Aim of the exercise.
Match on the string "absolute" in the entries below and return every matching line.

Screenshot and code edit data:
###

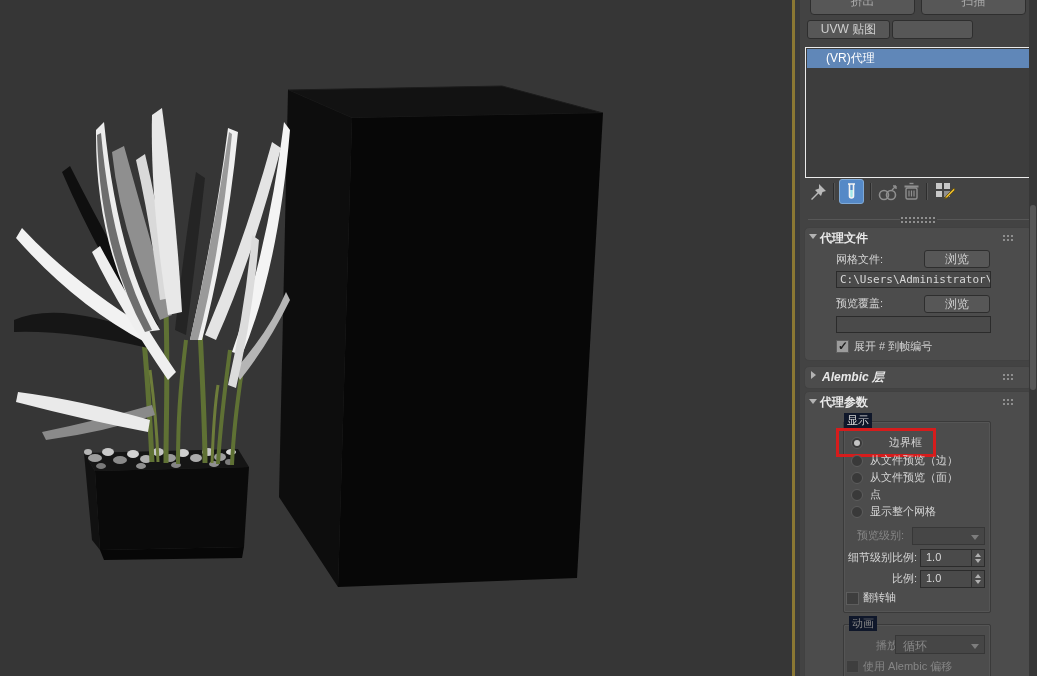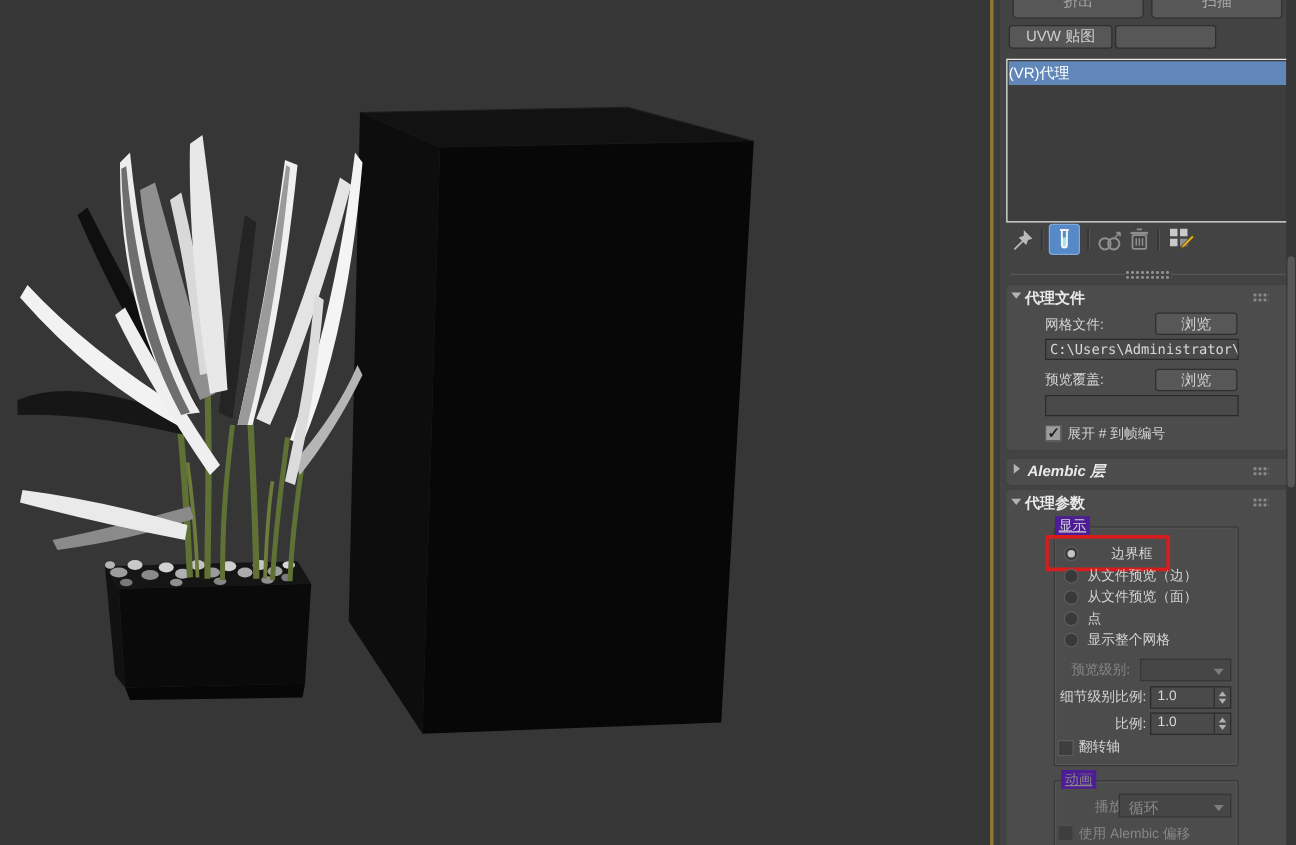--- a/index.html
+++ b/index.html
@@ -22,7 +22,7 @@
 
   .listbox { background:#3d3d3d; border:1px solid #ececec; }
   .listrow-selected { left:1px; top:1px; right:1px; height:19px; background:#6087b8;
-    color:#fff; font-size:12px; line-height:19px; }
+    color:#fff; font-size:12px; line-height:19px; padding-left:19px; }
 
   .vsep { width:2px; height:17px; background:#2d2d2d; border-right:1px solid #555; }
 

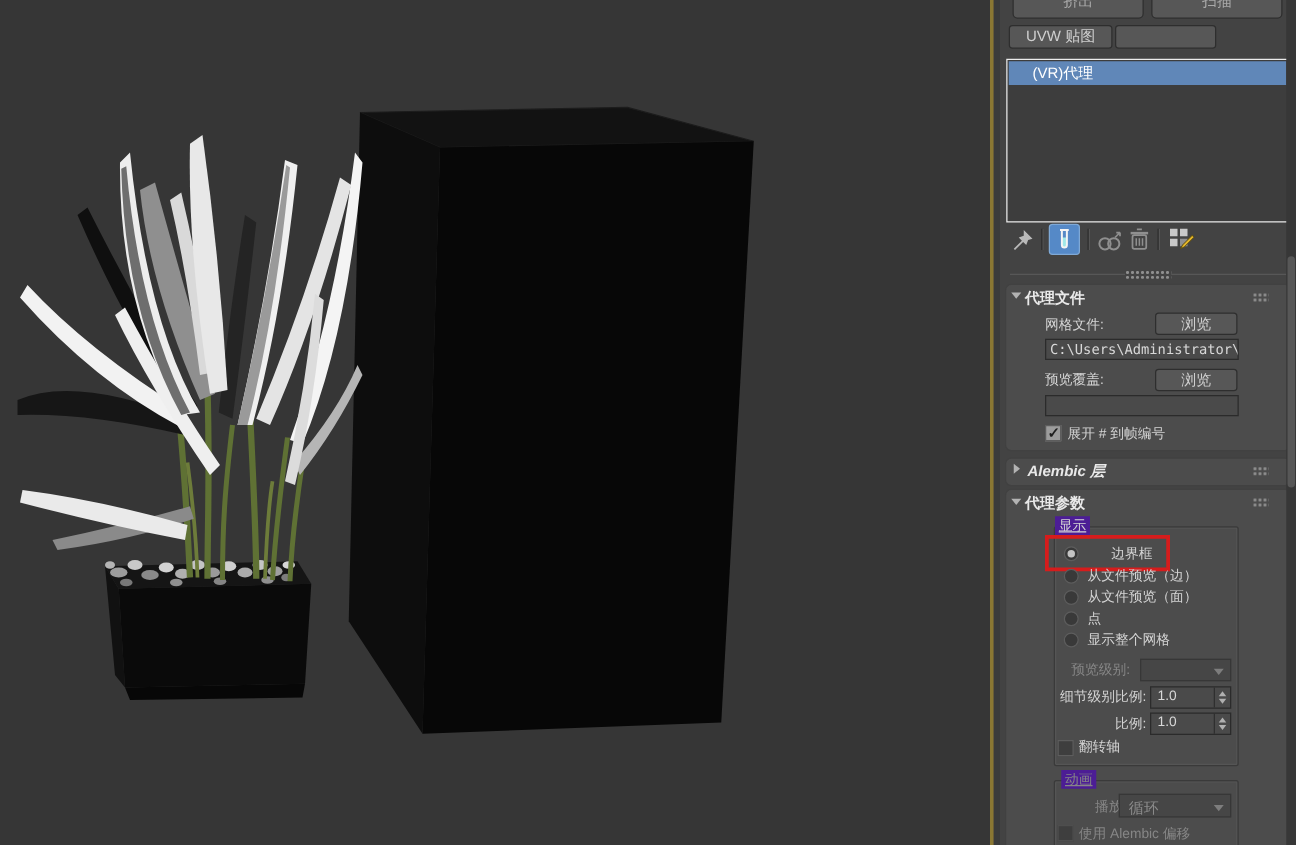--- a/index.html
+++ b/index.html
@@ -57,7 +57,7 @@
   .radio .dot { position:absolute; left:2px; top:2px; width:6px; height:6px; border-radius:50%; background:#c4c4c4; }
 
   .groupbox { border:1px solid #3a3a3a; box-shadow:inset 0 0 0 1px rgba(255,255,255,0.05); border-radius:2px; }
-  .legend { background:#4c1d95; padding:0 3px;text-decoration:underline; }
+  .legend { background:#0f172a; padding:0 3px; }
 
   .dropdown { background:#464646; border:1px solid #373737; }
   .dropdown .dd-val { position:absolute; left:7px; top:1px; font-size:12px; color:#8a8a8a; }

###

Completed task.
   .radio .dot { position:absolute; left:2px; top:2px; width:6px; height:6px; border-radius:50%; background:#c4c4c4; }
   .dropdown .dd-val { position:absolute; left:7px; top:1px; font-size:12px; color:#8a8a8a; }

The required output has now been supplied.